BRUSSELS - David Cameron fended off changes on Tuesday to a draft deal he has cut to help keep Britain in the EU, as other states demanded adjustments and the European Parliament said it could not guarantee to pass the reforms.

After talks on Monday with President Francois Hollande, who argued the draft text may give British banks unfair advantages, the British prime minister visited Brussels to meet EU executive chief Jean-Claude Juncker and leaders of the EU legislature.

Two days before a summit where all sides hope for agreement, wrangling continued behind the scenes over the wording of the deal. Cameron made no public comment during his stay in Brussels and one person who met him said he appeared "very stressed".

But Manfred Weber, the parliamentary centre-right leader and an ally of German Chancellor Angela Merkel, said he seemed "strongly convinced that he can convince the people" to maintain EU membership in a referendum EU officials expect Cameron to call soon after the summit, probably scheduled for June.

Summit chairman Donald Tusk, who presented a plan two weeks ago to help Cameron campaign on the basis the EU was adapting to British tastes, said after he met the Czech prime minister in Prague that leaders would have to go "an extra mile".

Bohuslav Sobotka said poorer states feared that not just Britain might use new rights to cut benefits for migrant workers from the east of the bloc.
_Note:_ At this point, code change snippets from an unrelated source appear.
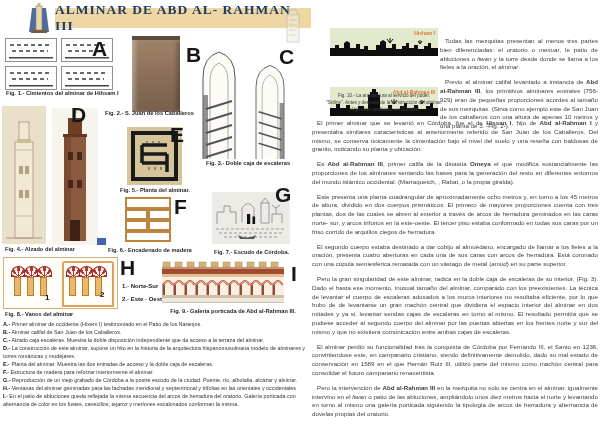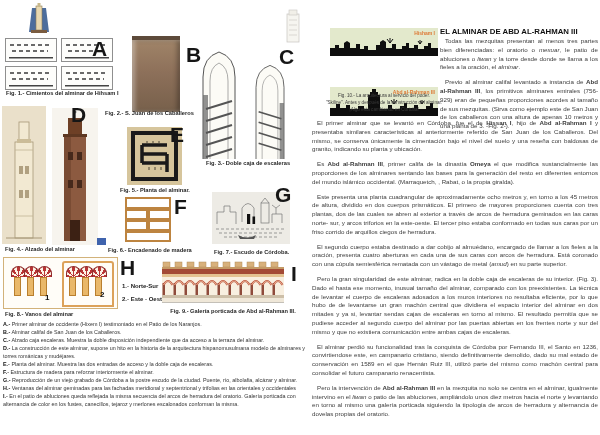--- a/index.html
+++ b/index.html
@@ -56,20 +56,23 @@
 <body>
 
 <div id="page">
 
   <svg class="abs" style="left:27px;top:2px;" width="24" height="32" viewBox="0 0 24 32">
     <polygon points="2,30 22,30 19,6 5,6" fill="#4d6d9c"></polygon>
     <rect x="9" y="4" width="6" height="24" fill="#e8d8b0" stroke="#8a7a58" stroke-width="0.6"></rect>
     <rect x="10.5" y="1" width="3" height="4" fill="#c9b98c"></rect>
     <rect x="4" y="28" width="16" height="3" fill="#7a5c40"></rect>
   </svg>
+  <div class="abs banner">
+    <span>ALMINAR DE ABD AL- RAHMAN III</span>
+  </div>
   <svg class="abs" style="left:283px;top:8px;opacity:.55;" width="20" height="36" viewBox="0 0 20 36">
     <rect x="4" y="6" width="12" height="28" fill="#f0ede4" stroke="#9a968c" stroke-width="0.7"></rect>
     <rect x="6" y="2" width="8" height="5" fill="#e6e2d6" stroke="#9a968c" stroke-width="0.6"></rect>
     <path d="M6,12 h8 M6,17 h8 M6,22 h8 M6,27 h8" stroke="#aaa49a" stroke-width="0.7"></path>
   </svg>
 
   <div class="abs f1grid" style="left:5px;top:38px;">
     <div class="f1cell"></div>
     <div class="f1cell"></div>
     <div class="f1cell"></div>
@@ -259,21 +262,20 @@
       <path fill="#0e0e0e" d="M0,29 L0,21 L6,21 L6,17 L10,17 L10,21 L16,21 L16,18 L20,18 L20,22 L28,22 L28,19 L34,19 L34,22 L38,22 L38,8 L40,8 L40,5 L42,5 L42,2 L46,2 L46,5 L48,5 L48,8 L50,8 L50,22 L58,22 L58,18 L62,18 L62,22 L70,22 L70,19 L74,19 L74,16 L77,16 L77,21 L84,21 L84,18 L88,18 L88,22 L96,22 L96,19 L100,19 L100,16 L103,16 L103,21 L108,21 L108,29 Z"></path>
       <path d="M64,17 l-3,-4 M64,17 l3,-4 M64,17 v-5 M92,17 l-2,-3 M92,17 l2,-3 M92,17 v-4" stroke="#0e0e0e" stroke-width="1" fill="none"></path>
     </svg>
   </div>
   <div class="abs f10cap" style="left:322px;top:93px;width:124px;">
     <div>Fig. 10.-  La arquitectura al servicio del poder.</div>
     <div>"Skiline". Antes y después de la construcción del alminar.</div>
     <div>¡Algo está cambiando en Curtuba!</div>
   </div>
 
-  <div class="abs art-title" style="left:440px;top:27px;">EL ALMINAR DE ABD AL-RAHMAN III</div>
 
   <div class="abs bodytxt" style="left:440px;top:37px;width:158px;">
     <p><span>Todas las mezquitas presentan al menos tres partes bien diferenciadas: el oratorio o </span><span style="font-style: italic;">mexuar</span><span>, le patio de abluciones o </span><span style="font-style: italic;">liwan</span><span> y la torre desde donde se llama a los fieles a la oración, el </span><span style="font-style: italic;">alminar</span><span>.</span></p>
     <p><span>Previo al alminar califal levantado a instancia de </span><span style="font-weight: bold;">Abd al-Rahman III</span><span>,  los primitivos alminares  emirales  (756-929) eran de pequeñas proporciones acordes al tamaño de sus mezquitas. (Sirva como ejemplo este de San Juan de los caballeros con una altura de apenas 10 metros y una planta de 3.  -Fig. 2-).</span></p>
   </div>
 
   <div class="abs bodytxt" style="left:312px;top:119px;width:286px;">
     <p><span>El primer alminar que se levantó en Córdoba, fue el de </span><span style="font-weight: bold;">Hissan I</span><span>, hijo de </span><span style="font-weight: bold;">Abd al-Rahman I</span><span> y presentaba similares características al anteriormente referido de San Juan de los Caballeros. Del mismo, se conserva únicamente la cimentación bajo el nivel del suelo y una reseña con baldosas de granito, indicando su planta y ubicación.</span></p>
     <p><span>Es </span><span style="font-weight: bold;">Abd al-Rahman III</span><span>, primer califa de la dinastía  </span><span style="font-weight: bold;">Omeya</span><span> el que modifica sustancialmente las proporciones de los alminares sentando las bases para la generación del resto en diferentes entornos del mundo islámico occidental. (Marraquetch, , Rabat, o la propia giralda).</span></p>
     <p><span>Este presenta una planta cuadrangular de aproximadamente ocho metros y, en torno a los 45 metros de altura, dividido en dos cuerpos prismáticos. El primero de mayores proporciones cuenta con tres plantas, dos de las cuales se abren al exterior a través de arcos de herradura geminados en las caras norte- sur, y arcos triforios en la este-oeste. El tercer piso estaba conformado en todas sus caras por un friso corrido de arquillos ciegos de herradura.</span></p>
Unhelpfully for Cameron as he faces scorn from eurosceptic opponents who say his deal is unlikely to survive a necessary passage through the European Parliament, the assembly's president said he could not guarantee to deliver new laws on benefits and migration after Britons have voted.

"This is not possible in a democracy," Martin Schulz said -- though he also said parliament had "no veto" over the accord and he, Weber and other leaders of major parties said they would legislate within the "framework" of the deal.

Cameron insists any agreement will be legally binding, even if it does not change EU treaties but takes the form of a treaty among the 28 EU states on how to interpret existing rules.

His office issued a statement saying party leaders he met supported the proposals and assured the prime minister they were ready to pass the necessary legislation after the referendum.